*Your objective*. From the first line to the last, copy the material exactly and leave the pictures out.

*Material provided*.
------

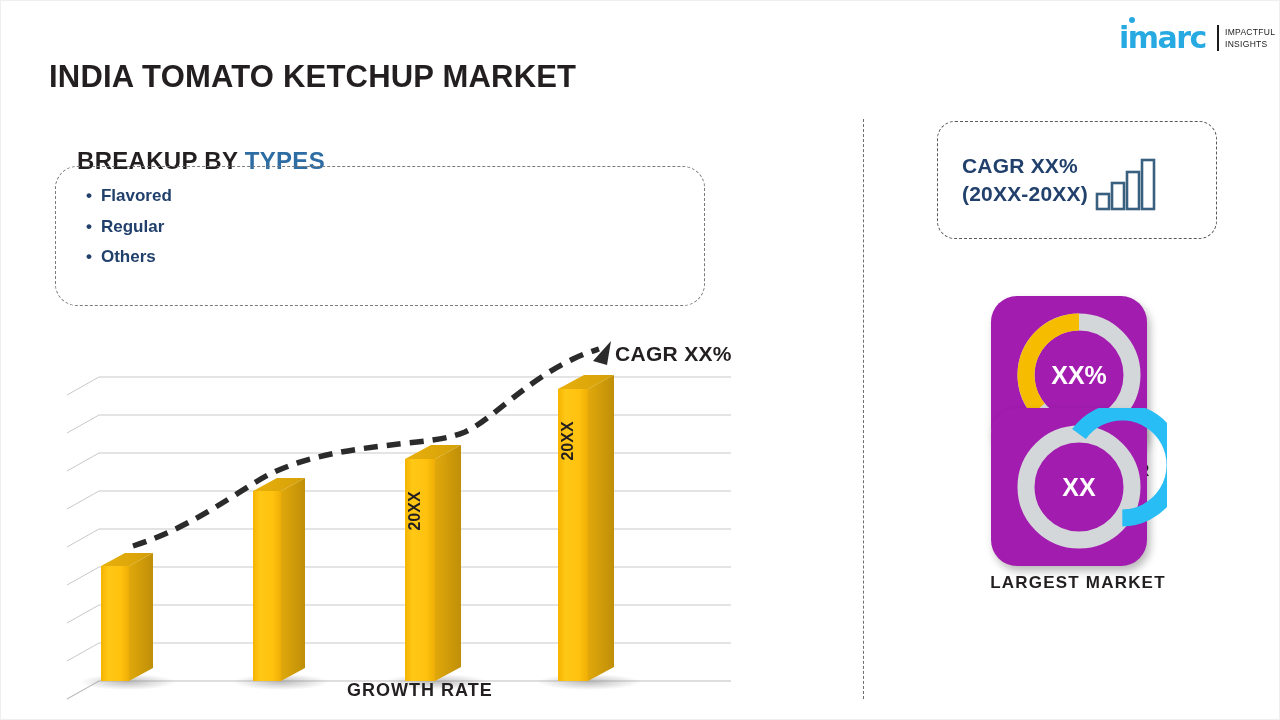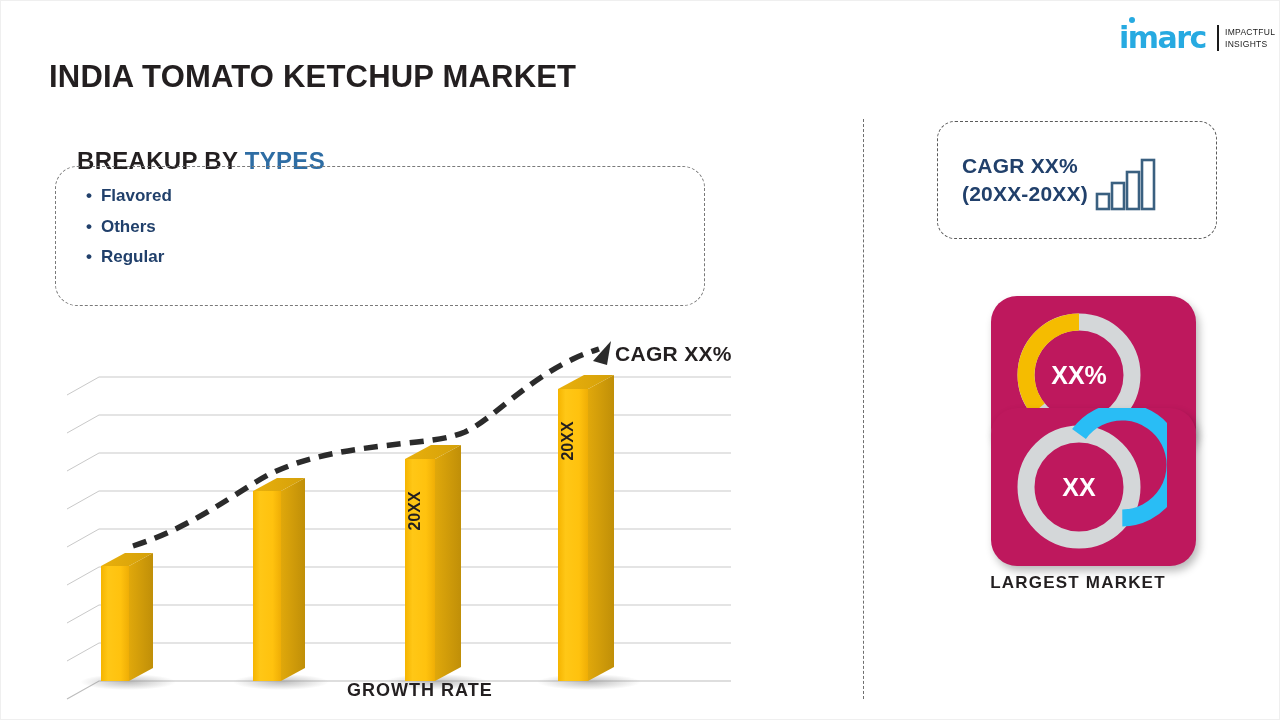--- a/index.html
+++ b/index.html
@@ -103,8 +103,8 @@
   <div class="listbox">
     <ul>
       <li>Flavored</li>
+      <li>Regular</li>
       <li>Others</li>
-      <li>Regular</li>
     </ul>
   </div>
 

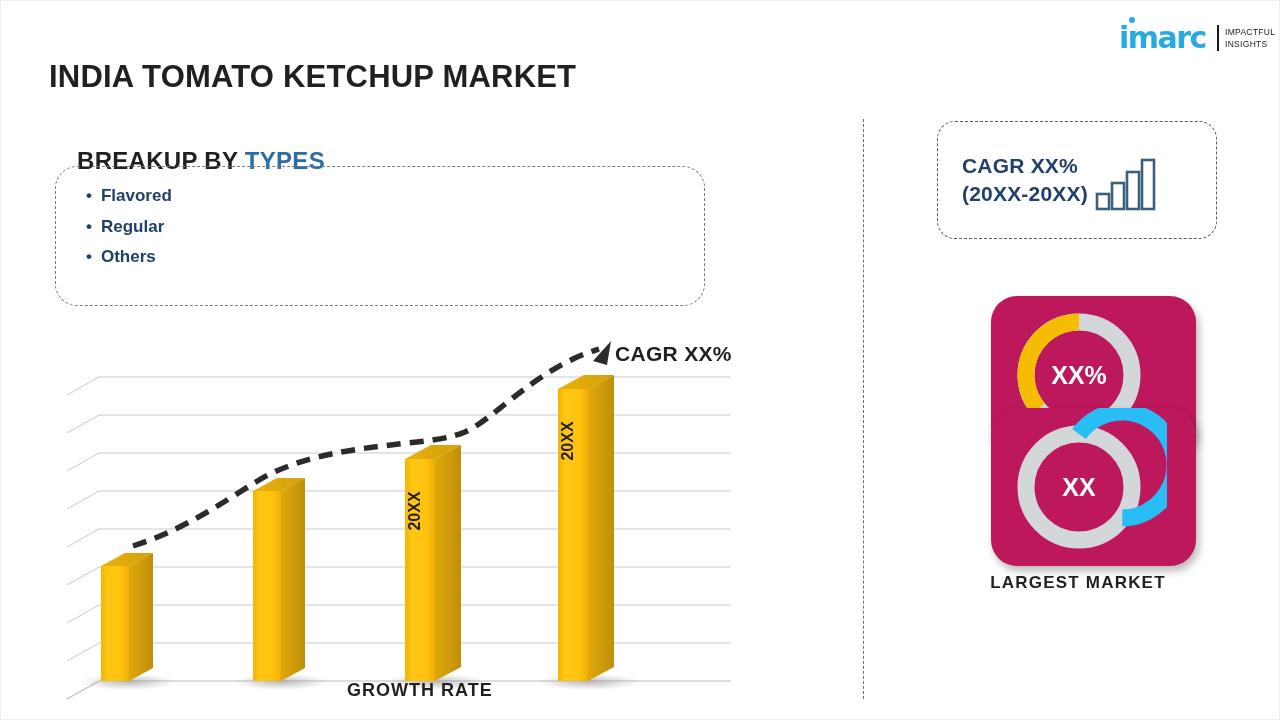--- a/index.html
+++ b/index.html
@@ -71,8 +71,8 @@
   .lbl-cagr{left:-3px;top:350px;}
   .lbl-market{left:-3px;top:462px;text-align:center;}
 
-  .tile{position:absolute;width:205px;height:158px;border-radius:26px;
-    background:#be185d;box-shadow:3px 5px 9px rgba(0,0,0,.28);}
+  .tile{position:absolute;width:156px;height:158px;border-radius:26px;
+    background:#a21caf;box-shadow:3px 5px 9px rgba(0,0,0,.28);}
   .tile-cagr{left:110px;top:185px;}
   .tile-market{left:110px;top:297px;}
   .tile svg{display:block;}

------

*Written response*.
--- a/index.html
+++ b/index.html
@@ -103,8 +103,8 @@
   <div class="listbox">
     <ul>
       <li>Flavored</li>
+      <li>Regular</li>
       <li>Others</li>
-      <li>Regular</li>
     </ul>
   </div>
 

--- a/index.html
+++ b/index.html
@@ -71,8 +71,8 @@
   .lbl-cagr{left:-3px;top:350px;}
   .lbl-market{left:-3px;top:462px;text-align:center;}
 
-  .tile{position:absolute;width:205px;height:158px;border-radius:26px;
-    background:#be185d;box-shadow:3px 5px 9px rgba(0,0,0,.28);}
+  .tile{position:absolute;width:156px;height:158px;border-radius:26px;
+    background:#a21caf;box-shadow:3px 5px 9px rgba(0,0,0,.28);}
   .tile-cagr{left:110px;top:185px;}
   .tile-market{left:110px;top:297px;}
   .tile svg{display:block;}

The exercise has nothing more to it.